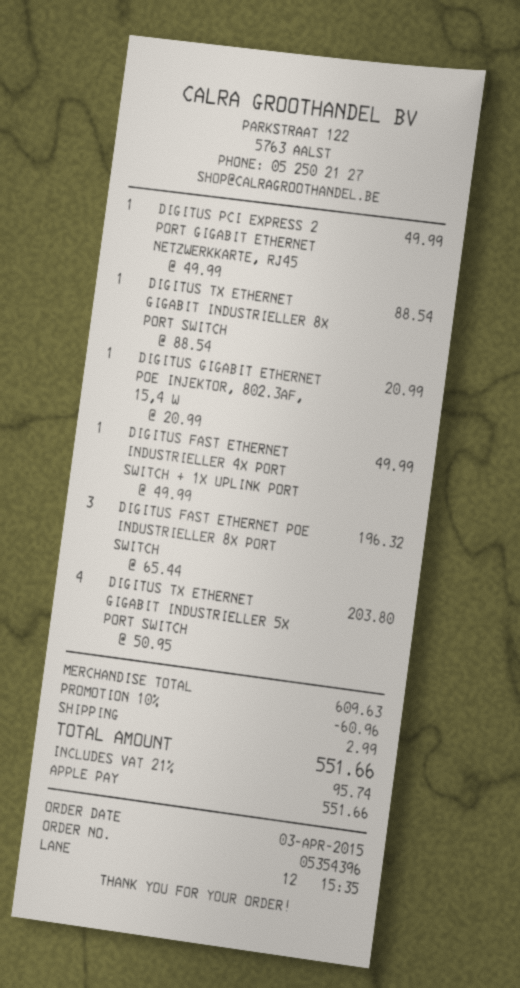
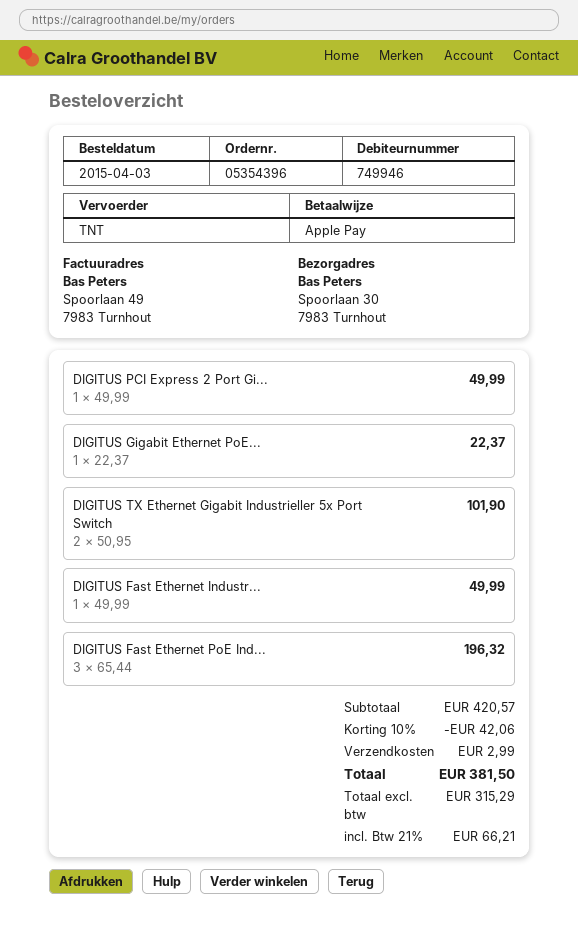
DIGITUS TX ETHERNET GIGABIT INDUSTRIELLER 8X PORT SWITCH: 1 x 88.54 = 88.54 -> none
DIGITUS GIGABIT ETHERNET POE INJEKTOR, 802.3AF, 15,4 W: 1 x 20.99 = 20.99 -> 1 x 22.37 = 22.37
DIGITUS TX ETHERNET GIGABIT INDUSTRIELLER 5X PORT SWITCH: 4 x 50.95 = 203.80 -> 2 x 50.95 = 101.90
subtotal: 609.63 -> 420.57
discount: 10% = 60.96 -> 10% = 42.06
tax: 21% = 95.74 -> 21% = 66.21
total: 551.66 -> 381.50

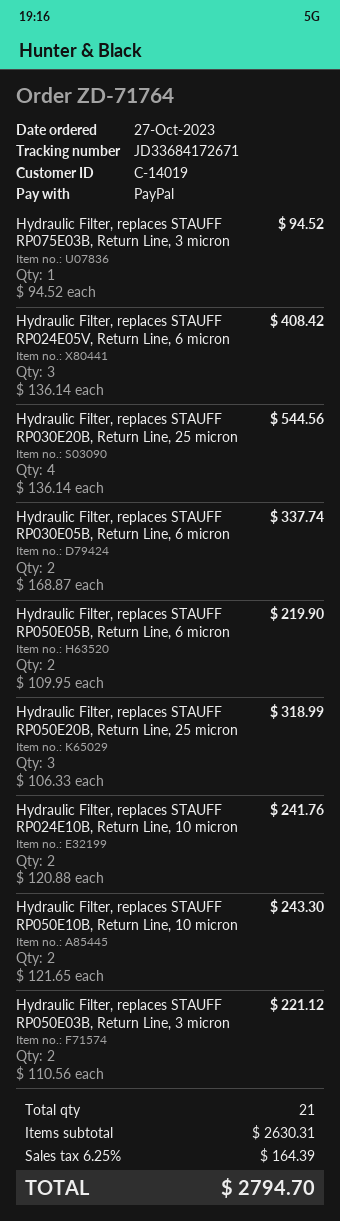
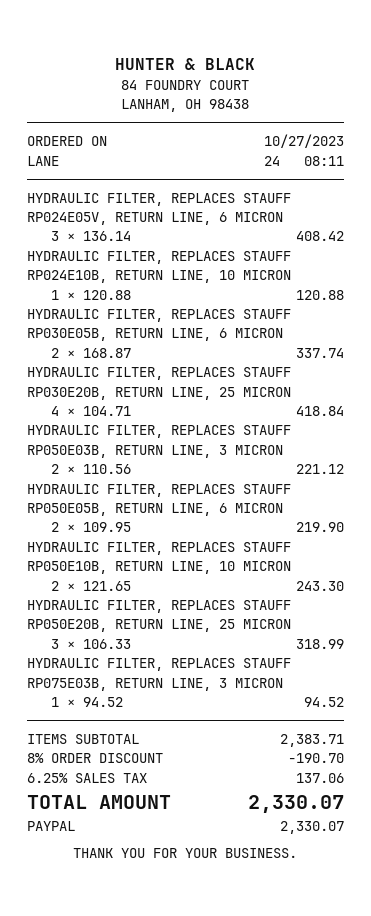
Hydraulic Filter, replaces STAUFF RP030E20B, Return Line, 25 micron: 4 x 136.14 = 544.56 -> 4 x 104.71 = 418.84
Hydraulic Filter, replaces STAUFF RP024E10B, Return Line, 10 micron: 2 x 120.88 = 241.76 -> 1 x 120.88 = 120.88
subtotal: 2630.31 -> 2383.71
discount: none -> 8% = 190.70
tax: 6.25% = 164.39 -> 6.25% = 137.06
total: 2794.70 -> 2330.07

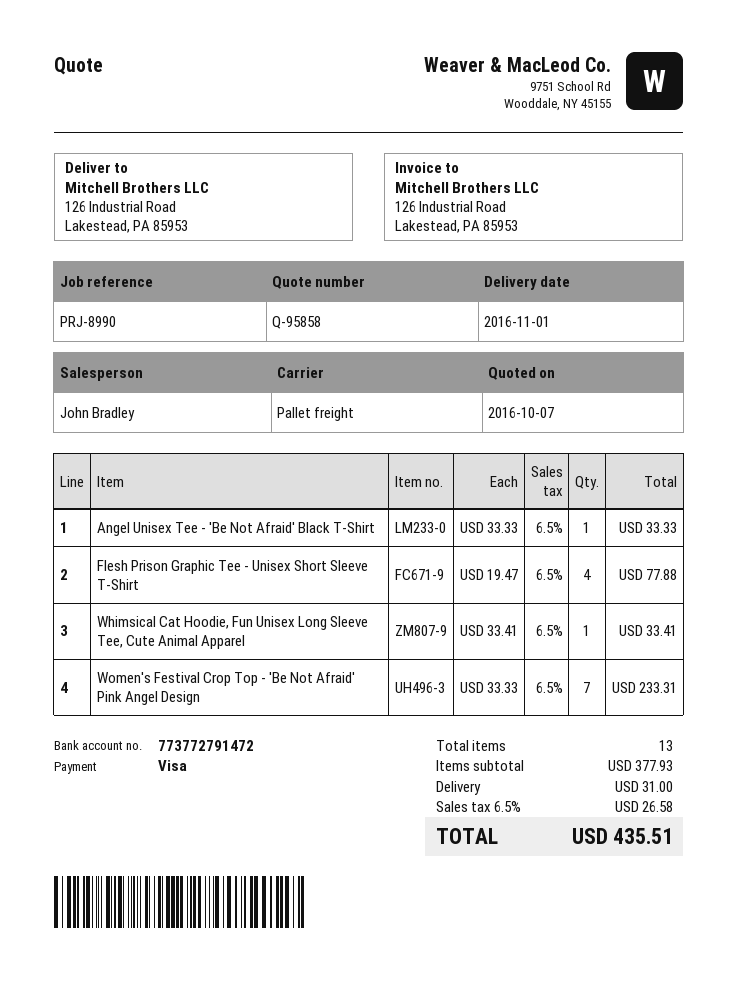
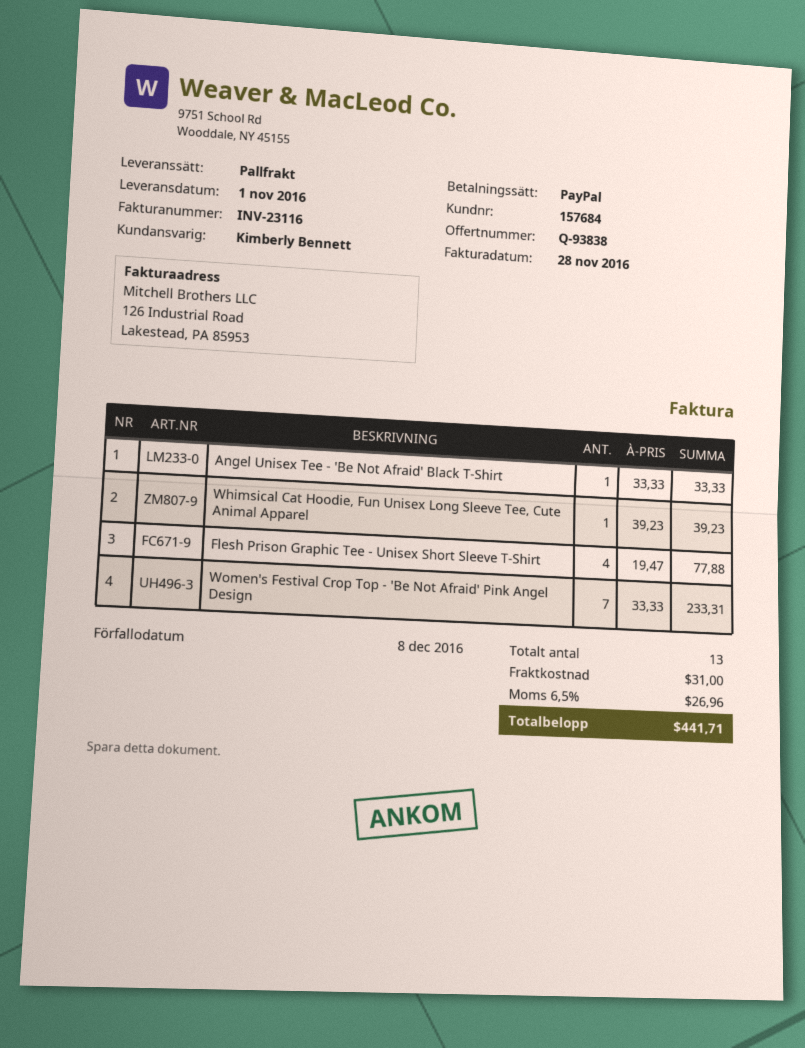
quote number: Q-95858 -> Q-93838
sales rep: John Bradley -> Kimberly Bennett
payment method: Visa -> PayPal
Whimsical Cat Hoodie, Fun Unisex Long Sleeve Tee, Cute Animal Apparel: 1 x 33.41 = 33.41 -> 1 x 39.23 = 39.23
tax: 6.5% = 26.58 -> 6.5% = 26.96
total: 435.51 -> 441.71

====

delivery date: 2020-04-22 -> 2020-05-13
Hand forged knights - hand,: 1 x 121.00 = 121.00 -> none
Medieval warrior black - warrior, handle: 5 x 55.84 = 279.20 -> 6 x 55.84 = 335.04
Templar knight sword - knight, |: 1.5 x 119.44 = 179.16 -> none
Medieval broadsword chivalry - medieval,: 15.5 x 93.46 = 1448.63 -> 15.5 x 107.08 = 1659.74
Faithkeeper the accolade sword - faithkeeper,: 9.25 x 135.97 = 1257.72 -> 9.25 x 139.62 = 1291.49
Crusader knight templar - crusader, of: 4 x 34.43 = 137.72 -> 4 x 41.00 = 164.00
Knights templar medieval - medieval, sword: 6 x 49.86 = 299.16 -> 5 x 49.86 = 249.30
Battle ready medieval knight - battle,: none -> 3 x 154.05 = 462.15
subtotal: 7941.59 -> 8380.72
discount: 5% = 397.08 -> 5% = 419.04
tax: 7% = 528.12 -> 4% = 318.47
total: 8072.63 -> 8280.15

====

Your goal => In the entries above, copy each line that contains the string "Hydraulic".

Problem solution =>
Hydraulic Filter, replaces STAUFF RP030E20B, Return Line, 25 micron: 4 x 136.14 = 544.56 -> 4 x 104.71 = 418.84
Hydraulic Filter, replaces STAUFF RP024E10B, Return Line, 10 micron: 2 x 120.88 = 241.76 -> 1 x 120.88 = 120.88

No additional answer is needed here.